Myths, Beliefs and Male Infertility Treatments!

In the past, we were made to believe that infertility is a condition that only occurs in females. But in recent times science has made it very clear that most of these were nothing but just myths and wrong beliefs. We now know for certain that infertility obviously appears even in the male patients.

In fact, we are to examine the recorded cases of infertility; details will show us that the cases of infertility are divided almost equally among female and male factors. These constituting factors take 30% and another 30% are covered by the shared factors which itself covers the unknown infertility conditions.

Depending on the problems that the patient presents, treatments will vary largely from medications to extensive case analysis that may incur surgeries and operations on the affected areas.

Infertility mythsSay for example erectile dysfunction, the only obvious clinical representation for which one may base the diagnosis of the condition. (Note: Infertility is not a physical condition and most symptoms are only shade of a far greater problem that resides inside the males body.).

Erectile dysfunction can be readily treated with medications. But with more advanced signs of infertility in man, the ultimate treatment may lead both the patient and the physician to using assisted reproduction technologies which do not only address male factors causing infertility but may also help treat female infertility.

Normally, in several types of assisted reproduction technologies, male patients are asked to produce semen from which the sperm cells are gathered. There are many factors that will lead the techniques to either its success or its failure. One of which is the semen quality.

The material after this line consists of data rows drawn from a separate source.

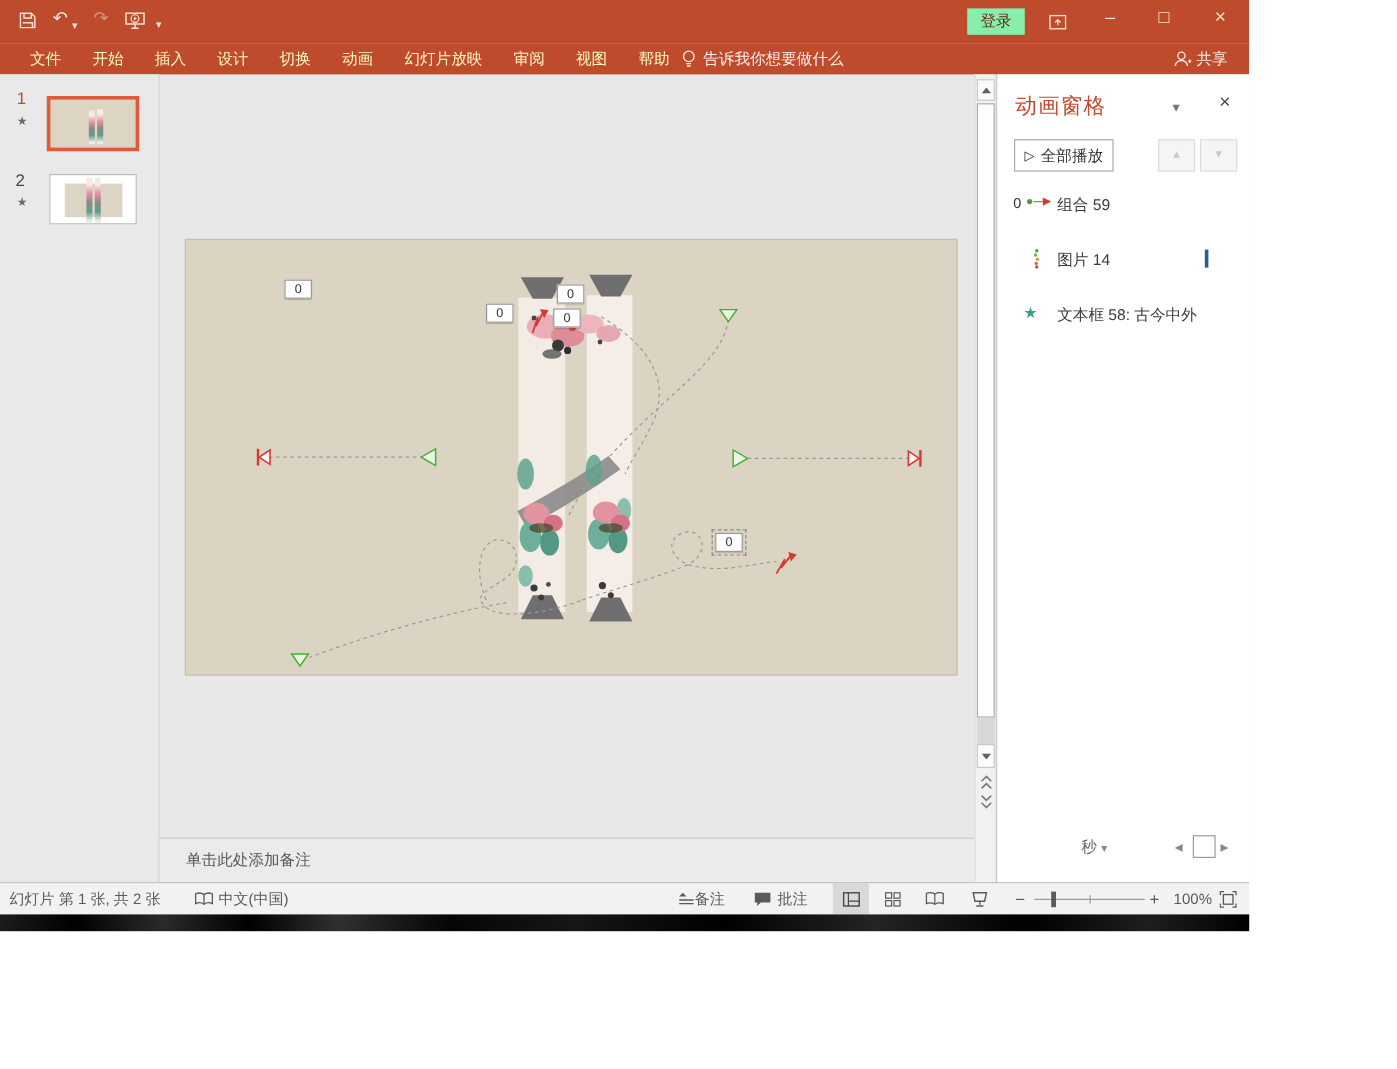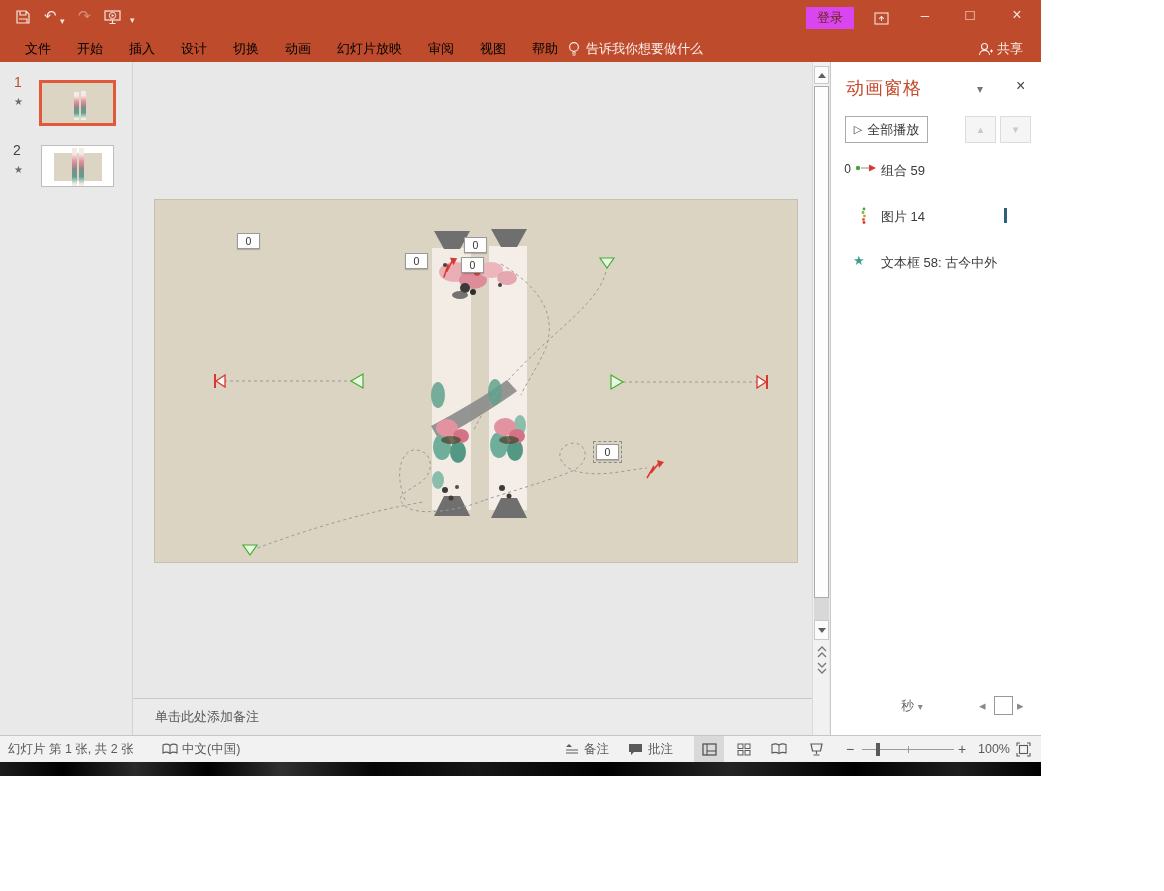"登录" .login-btn { background: #d946ef -> #86efac }
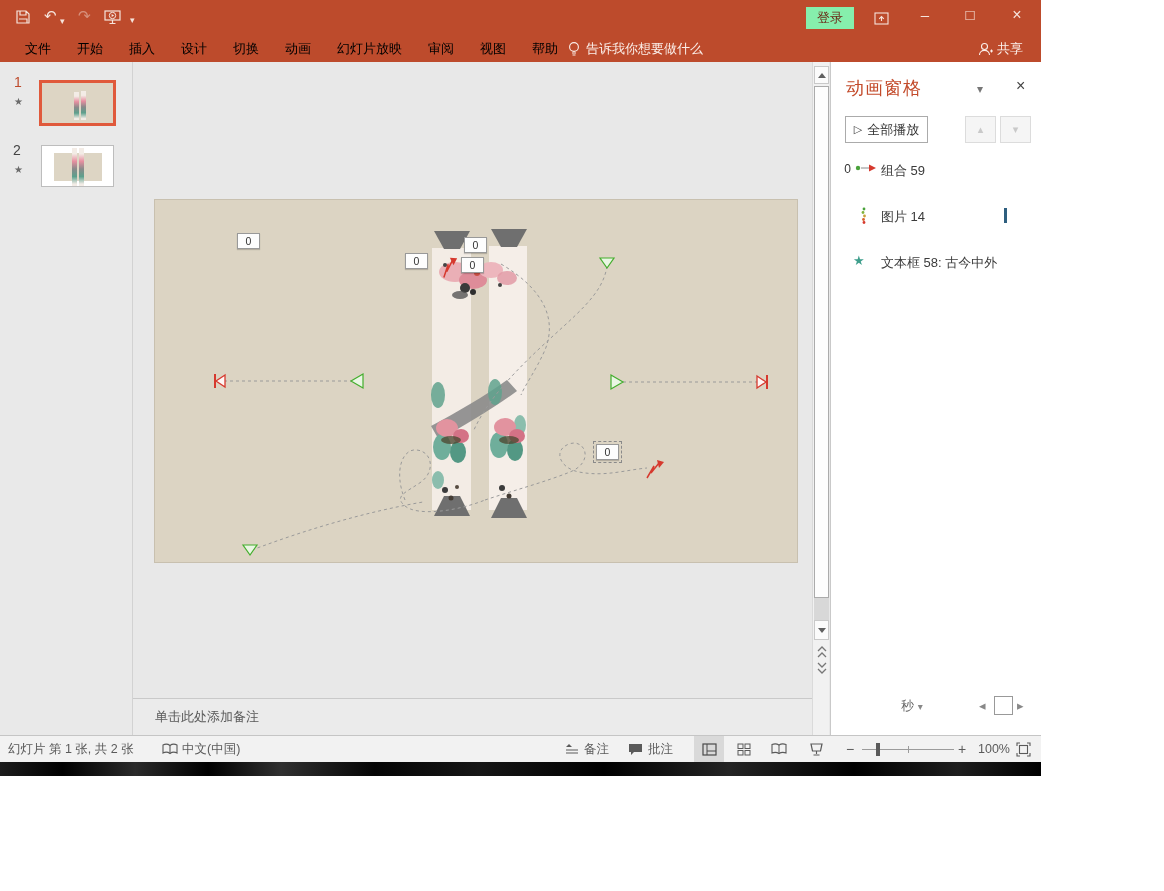"文件" .tab { color: #000000 -> #fef9c3 }
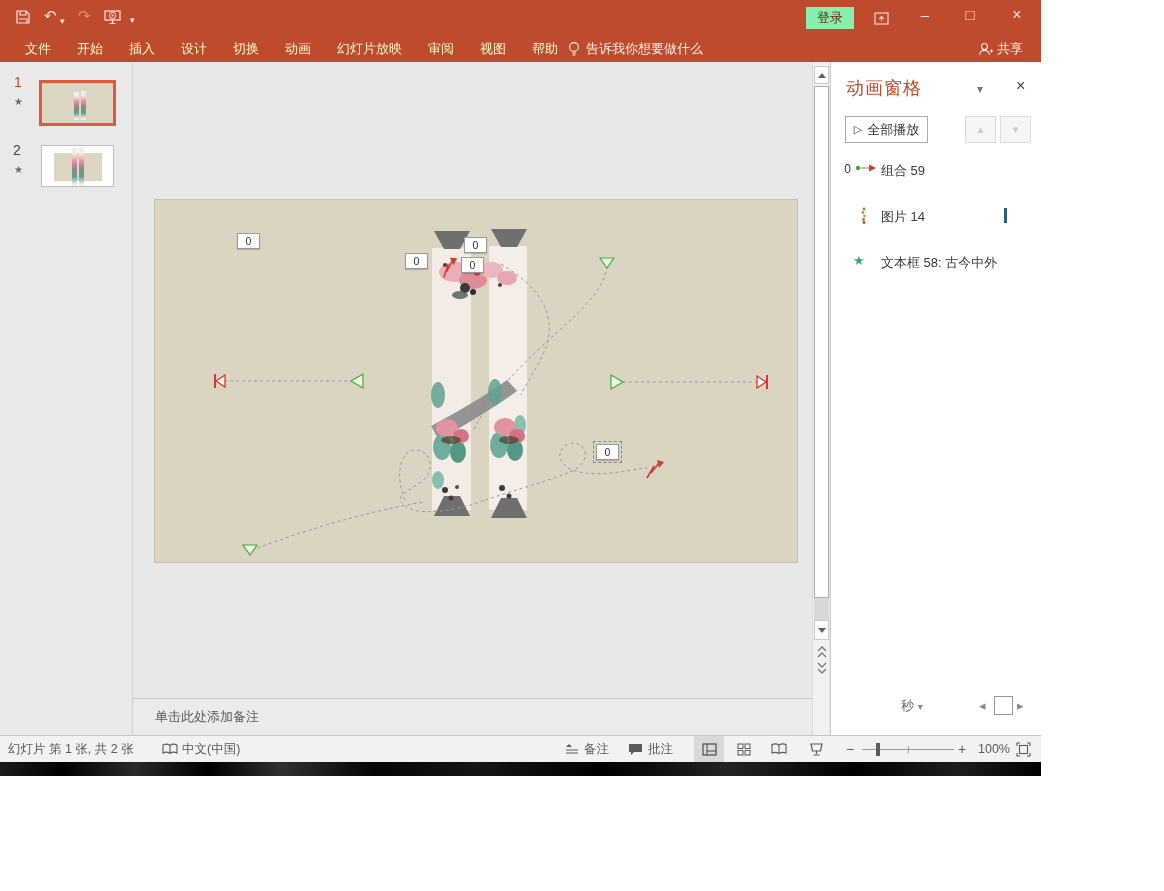"备注" span.sb { gap: 5px -> none }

If the semen quality is workable for in-vitro fertilization (a form of assisted reproduction technology), it can fertilize along with female egg cells. This would commence all other methods that will follow after the semen and egg retrieval.

However, if the semen has overly low quality, it would be possible that the patients will be asked if they would want to adopt sperms from donors. If not, the procedure wont continue at all. If they would agree then the cycle will be limited to the egg cell from the partner and sperm cells from another person.

Unfortunately, there exists no technology that will help increase the quality of the sperm cells of a specific person. The only thing that the medical science can do is to make the most out of the present condition the sperm quality may offer.